§ **Assignment**: Scan the records for the string "Nesto가" and copy every line that holds it.

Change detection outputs
◆ ◆ ◆

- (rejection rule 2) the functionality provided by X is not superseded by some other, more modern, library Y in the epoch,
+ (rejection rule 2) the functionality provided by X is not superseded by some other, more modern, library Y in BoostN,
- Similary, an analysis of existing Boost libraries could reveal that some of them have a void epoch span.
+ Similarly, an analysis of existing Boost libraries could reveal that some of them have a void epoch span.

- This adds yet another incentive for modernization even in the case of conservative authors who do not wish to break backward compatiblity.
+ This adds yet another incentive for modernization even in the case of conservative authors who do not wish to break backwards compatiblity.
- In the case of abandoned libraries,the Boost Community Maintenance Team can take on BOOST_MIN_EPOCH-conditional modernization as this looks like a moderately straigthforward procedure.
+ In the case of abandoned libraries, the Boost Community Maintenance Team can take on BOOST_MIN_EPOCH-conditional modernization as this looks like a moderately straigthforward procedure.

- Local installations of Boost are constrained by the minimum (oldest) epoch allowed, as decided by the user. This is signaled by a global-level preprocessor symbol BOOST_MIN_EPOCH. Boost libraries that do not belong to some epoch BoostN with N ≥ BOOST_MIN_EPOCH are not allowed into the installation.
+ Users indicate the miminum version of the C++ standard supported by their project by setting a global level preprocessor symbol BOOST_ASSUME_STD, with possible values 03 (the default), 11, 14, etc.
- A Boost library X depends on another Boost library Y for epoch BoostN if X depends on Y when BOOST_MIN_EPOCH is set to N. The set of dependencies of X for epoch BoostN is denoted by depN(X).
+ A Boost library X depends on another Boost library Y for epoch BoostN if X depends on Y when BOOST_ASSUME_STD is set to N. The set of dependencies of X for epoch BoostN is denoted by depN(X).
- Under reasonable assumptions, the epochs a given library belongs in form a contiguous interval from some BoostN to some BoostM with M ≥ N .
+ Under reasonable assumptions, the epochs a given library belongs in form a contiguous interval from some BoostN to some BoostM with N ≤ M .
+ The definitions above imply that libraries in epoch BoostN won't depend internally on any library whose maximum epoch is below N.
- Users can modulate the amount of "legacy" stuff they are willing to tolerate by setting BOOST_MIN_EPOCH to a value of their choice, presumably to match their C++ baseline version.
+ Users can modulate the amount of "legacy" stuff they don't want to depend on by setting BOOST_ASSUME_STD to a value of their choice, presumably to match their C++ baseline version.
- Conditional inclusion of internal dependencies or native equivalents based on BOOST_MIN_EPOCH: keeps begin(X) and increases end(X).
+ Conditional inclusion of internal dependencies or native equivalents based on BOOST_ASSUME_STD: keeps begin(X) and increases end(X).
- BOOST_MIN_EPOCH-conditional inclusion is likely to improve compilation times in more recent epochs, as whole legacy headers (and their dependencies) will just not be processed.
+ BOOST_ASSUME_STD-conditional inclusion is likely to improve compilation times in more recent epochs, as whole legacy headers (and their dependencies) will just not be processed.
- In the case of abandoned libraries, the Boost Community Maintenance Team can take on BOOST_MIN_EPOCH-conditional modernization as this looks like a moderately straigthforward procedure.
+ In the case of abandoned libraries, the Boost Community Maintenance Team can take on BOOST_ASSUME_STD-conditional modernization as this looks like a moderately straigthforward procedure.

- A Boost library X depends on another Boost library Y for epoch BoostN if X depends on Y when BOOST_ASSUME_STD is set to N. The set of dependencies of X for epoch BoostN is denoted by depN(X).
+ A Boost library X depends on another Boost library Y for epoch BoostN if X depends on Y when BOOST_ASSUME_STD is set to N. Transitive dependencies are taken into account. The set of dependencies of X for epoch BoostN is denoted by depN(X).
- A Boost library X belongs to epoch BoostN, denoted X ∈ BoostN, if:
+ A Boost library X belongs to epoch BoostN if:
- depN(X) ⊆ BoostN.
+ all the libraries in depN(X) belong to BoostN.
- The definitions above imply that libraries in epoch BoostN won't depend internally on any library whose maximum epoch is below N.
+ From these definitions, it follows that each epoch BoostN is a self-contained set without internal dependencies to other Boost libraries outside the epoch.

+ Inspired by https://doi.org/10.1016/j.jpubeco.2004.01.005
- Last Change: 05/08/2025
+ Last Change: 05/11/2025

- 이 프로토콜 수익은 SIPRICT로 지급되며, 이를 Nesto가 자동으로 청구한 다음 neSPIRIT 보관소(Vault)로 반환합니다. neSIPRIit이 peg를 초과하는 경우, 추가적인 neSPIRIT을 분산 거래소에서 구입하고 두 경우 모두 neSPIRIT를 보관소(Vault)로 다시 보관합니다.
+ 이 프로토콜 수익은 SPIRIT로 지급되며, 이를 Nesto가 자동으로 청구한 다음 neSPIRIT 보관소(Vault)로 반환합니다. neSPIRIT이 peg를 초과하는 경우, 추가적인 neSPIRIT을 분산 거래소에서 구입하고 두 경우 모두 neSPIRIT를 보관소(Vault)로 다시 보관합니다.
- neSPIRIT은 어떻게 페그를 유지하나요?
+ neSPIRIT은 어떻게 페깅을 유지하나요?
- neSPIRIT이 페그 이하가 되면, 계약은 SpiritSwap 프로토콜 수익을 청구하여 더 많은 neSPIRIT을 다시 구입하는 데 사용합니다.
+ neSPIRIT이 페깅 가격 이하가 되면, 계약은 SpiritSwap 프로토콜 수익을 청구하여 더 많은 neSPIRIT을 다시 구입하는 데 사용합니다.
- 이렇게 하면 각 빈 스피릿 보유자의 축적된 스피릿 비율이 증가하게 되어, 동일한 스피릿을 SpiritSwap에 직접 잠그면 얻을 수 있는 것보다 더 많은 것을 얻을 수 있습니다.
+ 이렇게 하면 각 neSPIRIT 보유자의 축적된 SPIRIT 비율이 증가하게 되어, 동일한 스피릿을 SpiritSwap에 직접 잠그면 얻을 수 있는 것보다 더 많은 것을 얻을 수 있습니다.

◆ ◆ ◆

§ **Problem solution**:
- 이 프로토콜 수익은 SIPRICT로 지급되며, 이를 Nesto가 자동으로 청구한 다음 neSPIRIT 보관소(Vault)로 반환합니다. neSIPRIit이 peg를 초과하는 경우, 추가적인 neSPIRIT을 분산 거래소에서 구입하고 두 경우 모두 neSPIRIT를 보관소(Vault)로 다시 보관합니다.
+ 이 프로토콜 수익은 SPIRIT로 지급되며, 이를 Nesto가 자동으로 청구한 다음 neSPIRIT 보관소(Vault)로 반환합니다. neSPIRIT이 peg를 초과하는 경우, 추가적인 neSPIRIT을 분산 거래소에서 구입하고 두 경우 모두 neSPIRIT를 보관소(Vault)로 다시 보관합니다.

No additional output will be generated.